For those interested in how Suave works, here’s a break down of the script:

window.suave = ( function ( window, document, undefined ) {

  'use strict';

  /*
   * Constructor function
   */
  var Suave = function ( elem ) {
    this.elem = elem;
  };

  /*
   * Prototypal setup
   */
  Suave.prototype = {

    init : function () {

      var dataAttr = this.elem.getAttribute('data-src');
      var videoSource = dataAttr.match(/^([^]+){/)[1];
      var fileExts = dataAttr.match(/{([^]+)}$/)[1].toString().replace(/\s/g, '').split(',');

      for (var i = 0; i < fileExts.length; i++) {
        var extension = fileExts[i];
        var source = document.createElement('source');
        source.src = videoSource + extension;
        source.type = 'video/' + extension;
        this.elem.appendChild(source);
      }

    }

  };

  /*
   * Initiate the plugin
   */
  [].forEach.call(document.querySelectorAll('video[data-src]'), function (suave) {
    new Suave(suave).init();
  });

})( window, document );

From the top, I create the constructor function, which I pass the current element into (passed in at the bottom loop).
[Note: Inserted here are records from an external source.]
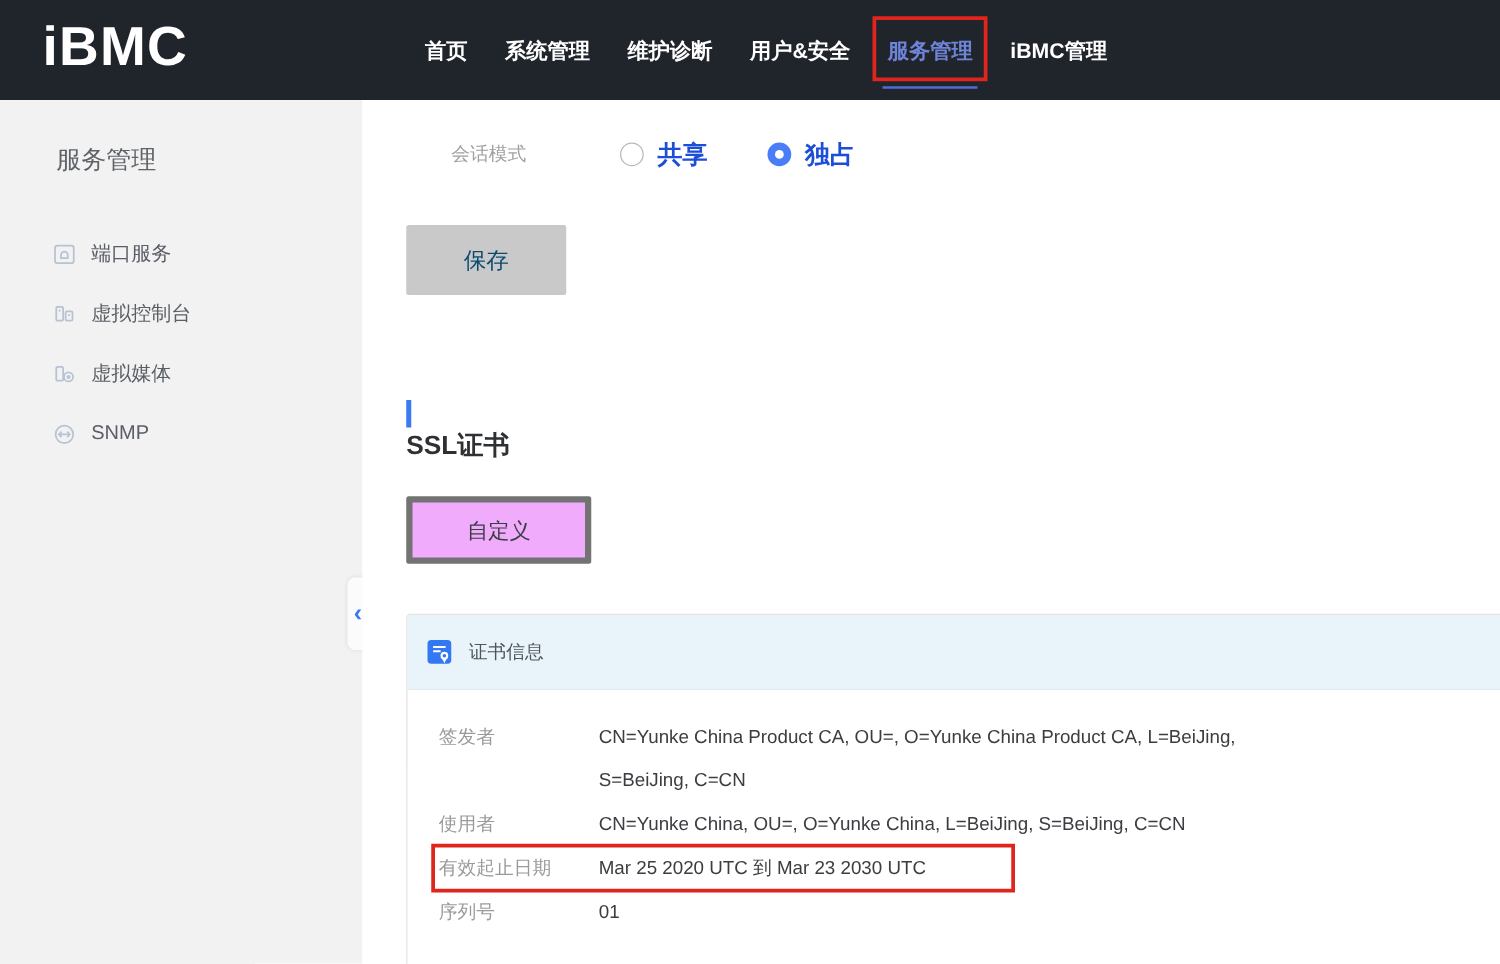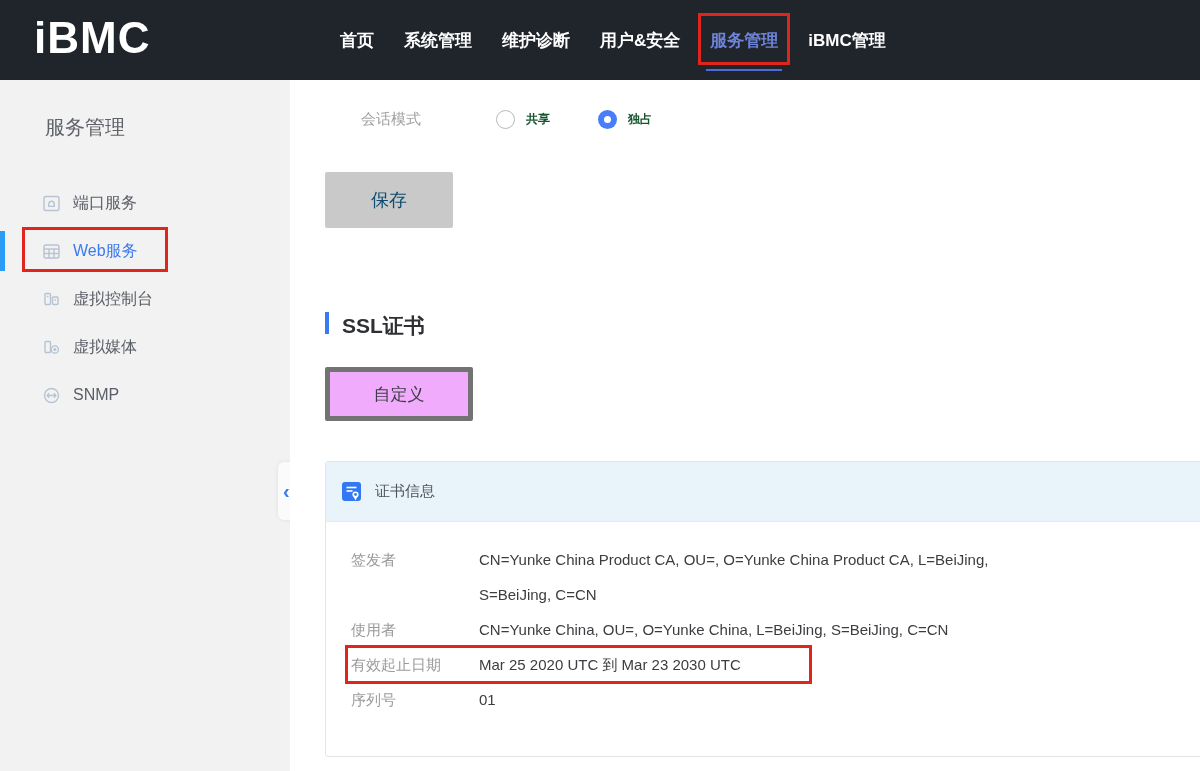--- a/index.html
+++ b/index.html
@@ -50,27 +50,27 @@
     background:#fff; padding-left:35px; }
 
   .session-row { margin-top:30px; display:flex; align-items:center; }
   .form-label { width:135px; font-size:15px; color:#a0a0a0;margin-left:36px; }
   .radio-opt { display:flex; align-items:center; cursor:pointer; margin-right:48px; }
   .radio-circle { width:19px; height:19px; border-radius:50%; background:#fff;
     border:1px solid #b9b9b9; margin-right:11px; }
   .radio-circle.checked { border:none; background:#4a7df8; position:relative; }
   .radio-circle.checked::after { content:""; position:absolute; left:6px; top:6px;
     width:7px; height:7px; border-radius:50%; background:#fff; }
-  .radio-opt .opt-label { font-size:12px; font-weight:bold; color:#14532d; }
+  .radio-opt .opt-label { font-size:20px; font-weight:bold; color:#1d4ed8; }
 
   .save-btn { display:block; margin-top:43px; width:128px; height:56px;
     background:#c9c9c9; color:#0c4a6e; border:none; font-size:18px; cursor:not-allowed;
     border-radius:2px; font-family:inherit; }
 
-  .section-title { margin-top:84px; display:flex; align-items:flex-start; }
+  .section-title { margin-top:84px; display:flex; align-items:flex-start;flex-direction:column; }
   .section-bar { width:4px; height:22px; background:#3a7af0; margin-right:13px; }
   .section-text { font-size:21px; font-weight:bold; color:#2e3033; }
 
   .custom-btn { display:block; margin-top:27px; width:148px; height:54px;
     background:#f0abfc; border:5px solid #737373; color:#3a3d42; font-size:17px;
     cursor:pointer; border-radius:2px; font-family:inherit; }
 
   .cert-panel { margin-top:40px; width:878px; border:1px solid #e4e4e4;
     border-radius:3px; height:296px; background:#fff; }
   .panel-header { height:60px; background:#e9f4fa; border-bottom:1px solid #e0ebf2;
@@ -111,34 +111,20 @@
       <li class="side-item">
         <span class="icon">
           <svg viewBox="0 0 19 19" fill="none" stroke="#b6c3d3" stroke-width="1.4">
             <rect x="2" y="2.5" width="15" height="14" rx="2"></rect>
             <path d="M6.8 10 a2.7 2.7 0 0 1 5.4 0 v2.4 h-5.4 z"></path>
           </svg>
         </span>
         <span class="label">端口服务</span>
       </li>
 
-      <li class="side-item active">
-        <span class="side-accent"></span>
-        <span class="icon">
-          <svg viewBox="0 0 19 19" fill="none" stroke="#b6c3d3" stroke-width="1.4">
-            <rect x="2" y="3" width="15" height="13" rx="2"></rect>
-            <line x1="2" y1="7" x2="17" y2="7"></line>
-            <line x1="7" y1="7" x2="7" y2="16"></line>
-            <line x1="12" y1="7" x2="12" y2="16"></line>
-            <line x1="2" y1="11.5" x2="17" y2="11.5"></line>
-          </svg>
-        </span>
-        <span class="label">Web服务</span>
-        <span class="annotation-box"></span>
-      </li>
 
       <li class="side-item">
         <span class="icon">
           <svg viewBox="0 0 19 19" fill="none" stroke="#b6c3d3" stroke-width="1.4">
             <rect x="3" y="3.5" width="5.5" height="11" rx="1"></rect>
             <rect x="10.5" y="7" width="5.5" height="7.5" rx="1"></rect>
             <line x1="5" y1="6.5" x2="6.5" y2="6.5"></line>
             <line x1="12.5" y1="10" x2="14" y2="10"></line>
           </svg>
         </span>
This then has some internal Prototype workings that grab the data-src attribute (we’re looking at the init function here).

First I grab the videoSource from the attribute, which uses a RegExp to capture the file path and file name, but not the extension.

Next I grab the file extensions (fileExts) which captures everything inside the curlies {}. From here, I use the .toString() method, which converts the array sent back from .match() to a string (you guessed it), from here, I .replace() any whitespace to get a clean array for adding the file extensions, and then use the .split(‘,’) method to split the string by commas which then returns a new array. I then loop through that array of file extensions and create the right amount of tags, populating them with the necessary src and type attributes.

At the bottom, I then hook into the Array.prototype (but use an empty array shorthand to access this) and loop through all video[data-src] tags, which will hold our Suave.js videos! Inside this loop, I pass in the current element and create a new Suave instance to the current item.